## Available records
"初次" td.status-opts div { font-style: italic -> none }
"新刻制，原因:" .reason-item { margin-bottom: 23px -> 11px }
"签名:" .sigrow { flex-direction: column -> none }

...

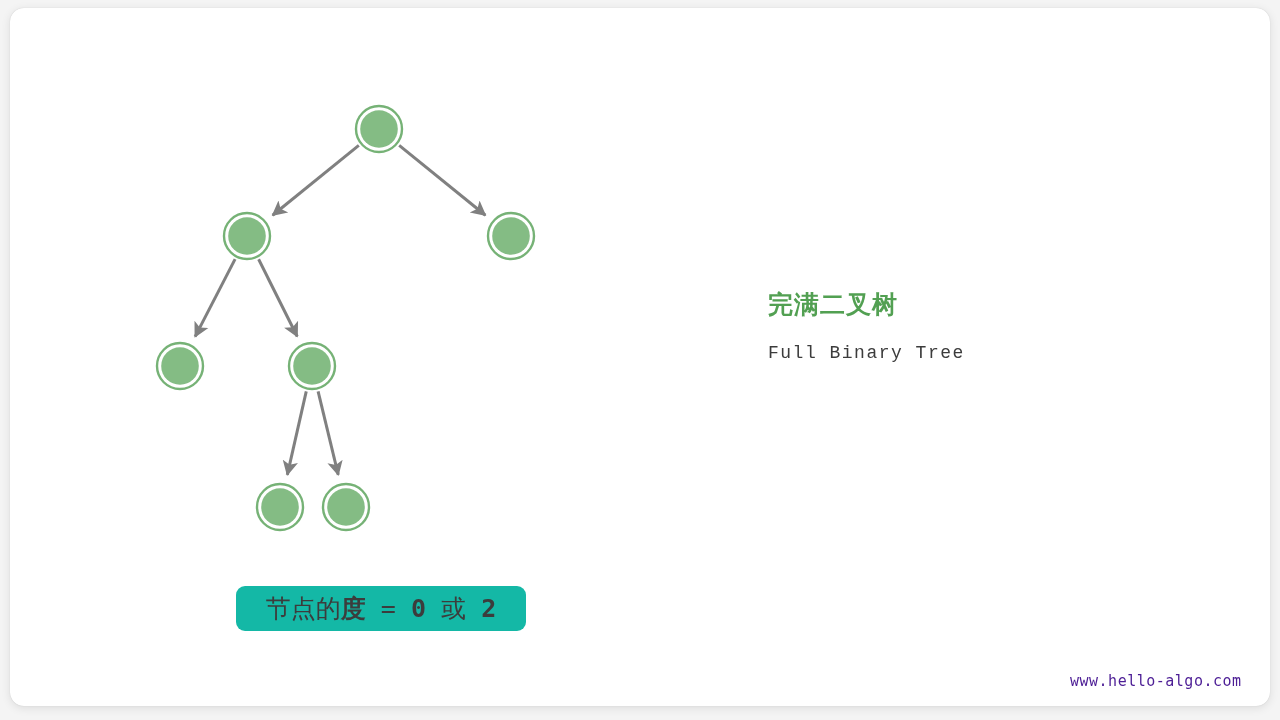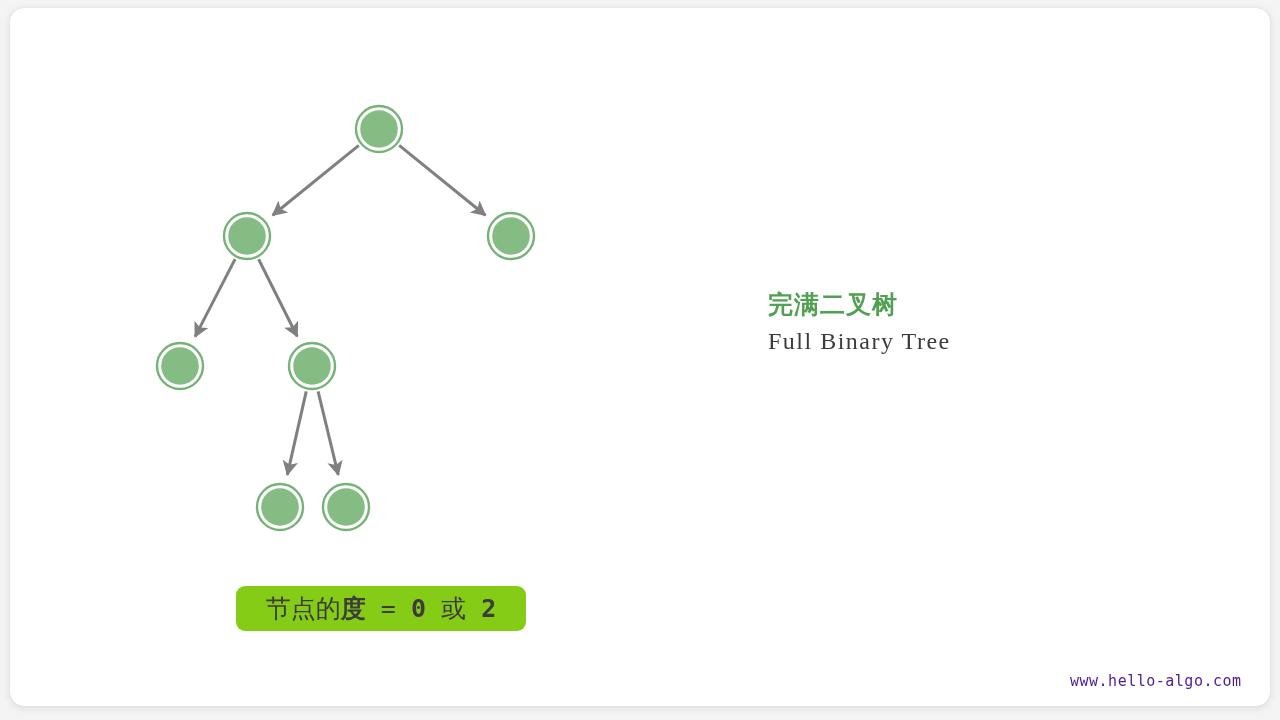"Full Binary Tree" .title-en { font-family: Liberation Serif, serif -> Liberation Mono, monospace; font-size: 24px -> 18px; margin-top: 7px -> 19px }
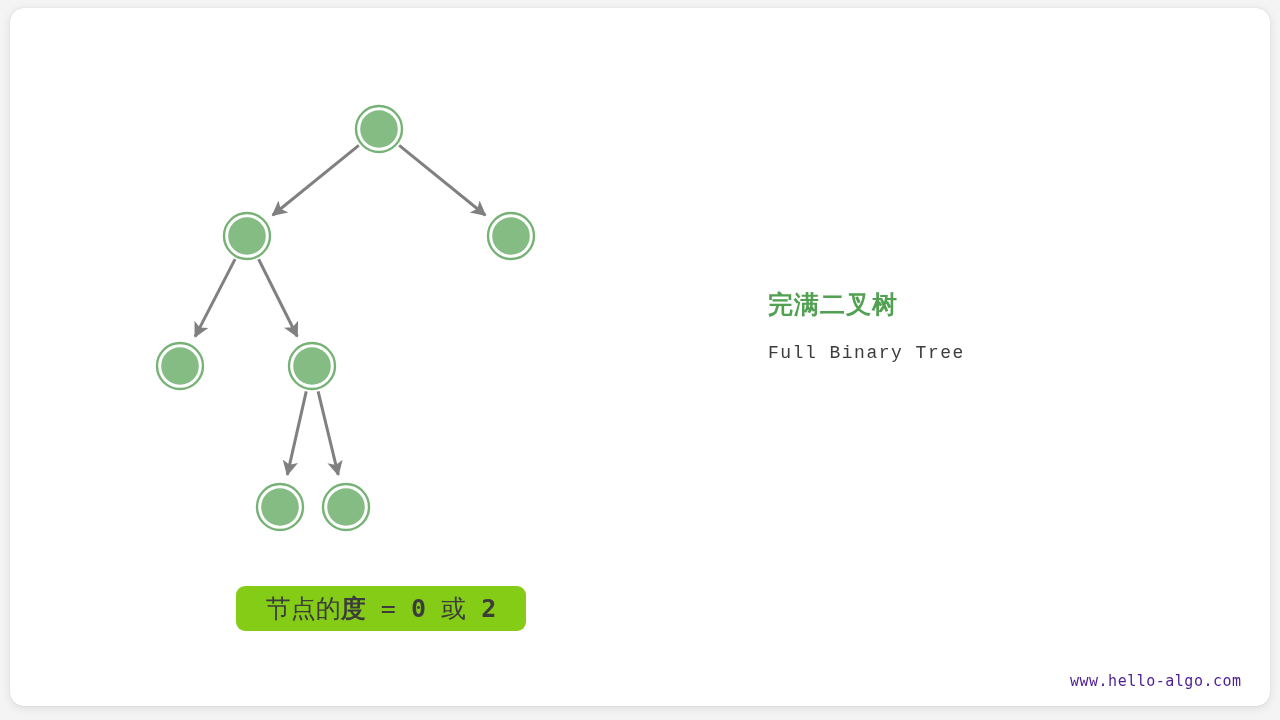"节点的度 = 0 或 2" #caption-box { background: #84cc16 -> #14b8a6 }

## Task
Each line above that has the word "none" must be copied.

## Written answer
"初次" td.status-opts div { font-style: italic -> none }
"签名:" .sigrow { flex-direction: column -> none }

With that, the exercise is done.